Baisse globale. Cette idée ne sort pas de nulle part. D’une part, les revenus issus de l’impôt sur les huiles minérales (impôt sur la consommation sur l’huile de pétrole, les autres huiles minérales, le gaz de pétrole et les produits résultant de leur transformation, ainsi que les carburants, Ndlr) sont en baisse. D’autre part, un premier essai, dans le Canton de Zoug situé dans le centre du pays, aurait fourni des résultats concluants. Des tarifs kilométriques ont été mis en place aux heures de pointe – de 7 heures à 9 heures et de 17 heures à 19 heures –, aussi bien pour les automobilistes que les usagers de transport en commun. Bilan : « le volume de trafic aux heures de pointe a pu être réduit de 9 à 12% pour le trafic individuel et de 5 à 9% pour les transports publics. Le nombre de tronçons surchargés a connu une baisse globale », écrit l’agence suisse.
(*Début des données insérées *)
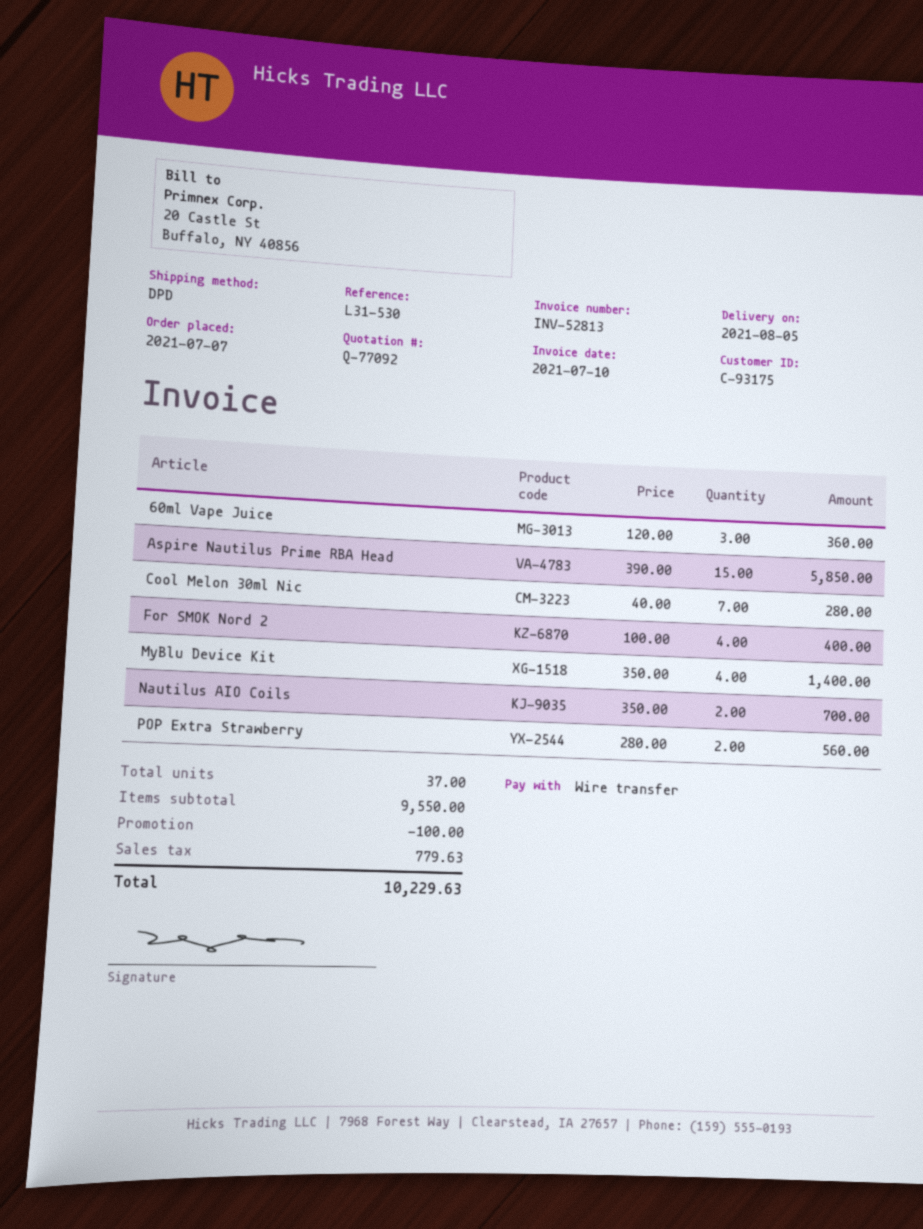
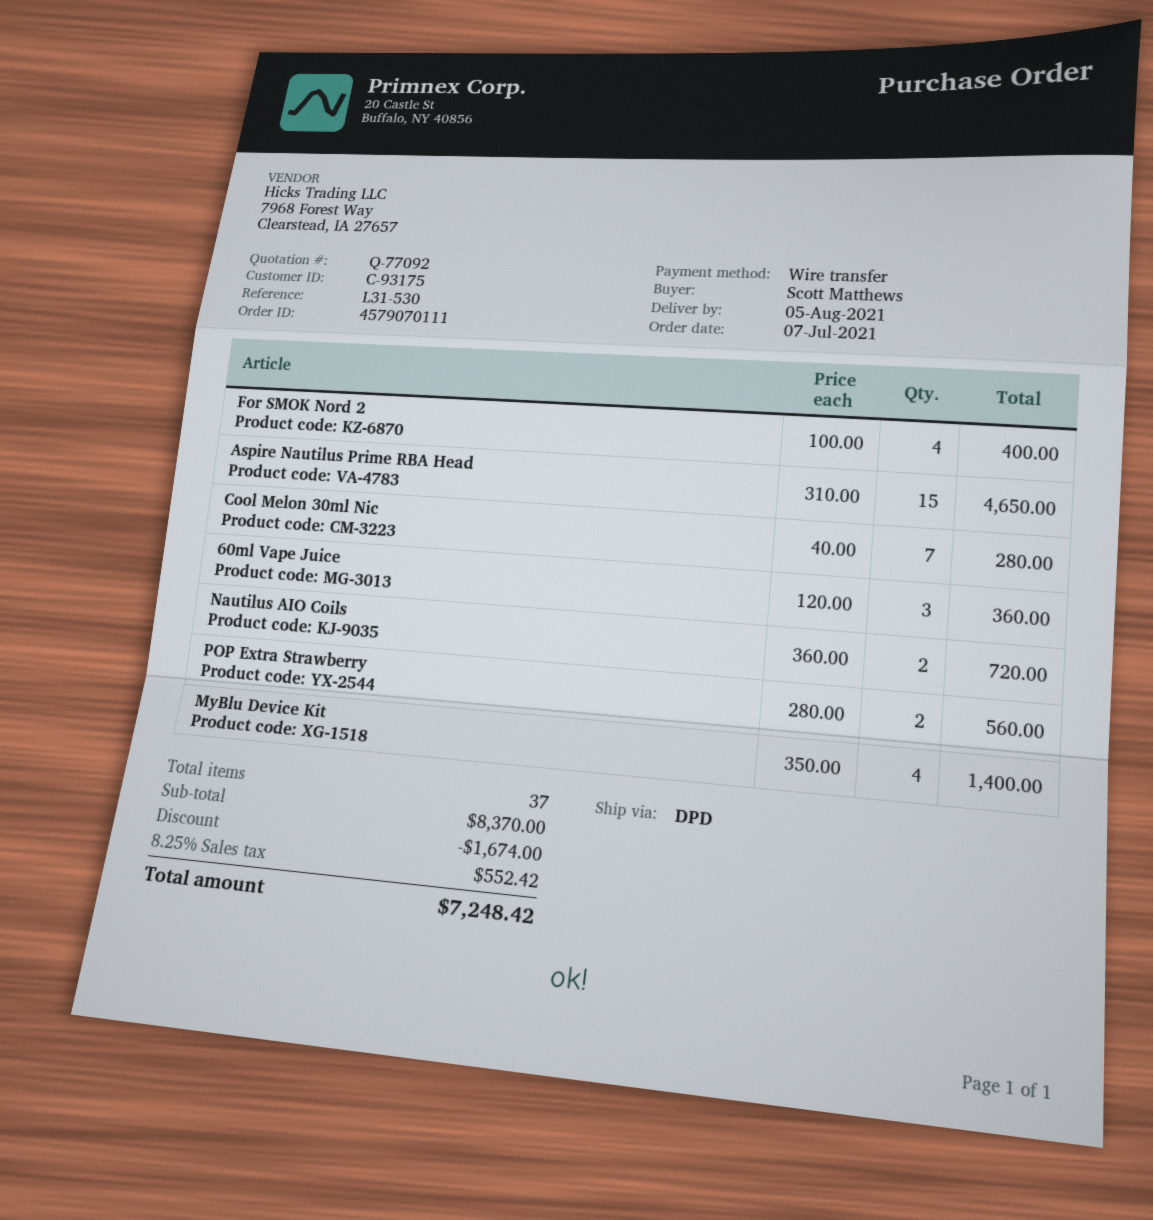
Aspire Nautilus Prime RBA Head: 15 x 390.00 = 5850.00 -> 15 x 310.00 = 4650.00
Nautilus AIO Coils: 2 x 350.00 = 700.00 -> 2 x 360.00 = 720.00
subtotal: 9550.00 -> 8370.00
discount: 100.00 -> 1674.00
tax: 779.63 -> 552.42
total: 10229.63 -> 7248.42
Vite, mais pas trop. Plusieurs cantons (Genève, Valais, Jura) ont déjà exprimé leur envie de mener des projets. Deux types de pilotes pourront être entrepris : « ceux où la redevance est imposée et ceux auxquels les usagers participent volontairement », poursuit l’agence. Les différentes idées doivent être soumises au département fédéral de l’environnement, des transports, de l’énergie et de la communication (DETEC) qui doit les examiner pour vérifier leur faisabilité.

Mais pour que ces projets puissent montrer de vrais résultats, il faut aussi une ré-organisation structurelle du travail. C’est-à-dire permettre plus de flexibilité aux employés (télétravail, horaires décalés, etc.) afin d’éviter qu’ils se retrouvent tous sur la route au même moment. Pour certains cantons, notamment ceux qui accueillent les travailleurs transfrontaliers, réduire les bouchons aux frontières et aux heures de pointe sera un vrai défi. Le pays se donne 10 ans pour trouver des solutions.  Ça laisse le temps de méditer sur cette phrase du conseiller fédéral en charge de la santé Alain Berset : « Il faut agir aussi vite que possible, mais aussi lentement que nécessaire ». Il l’avait prononcée à propos de la Covid-19, mais l’avantage, c’est qu’elle fonctionne avec quasiment tous les sujets.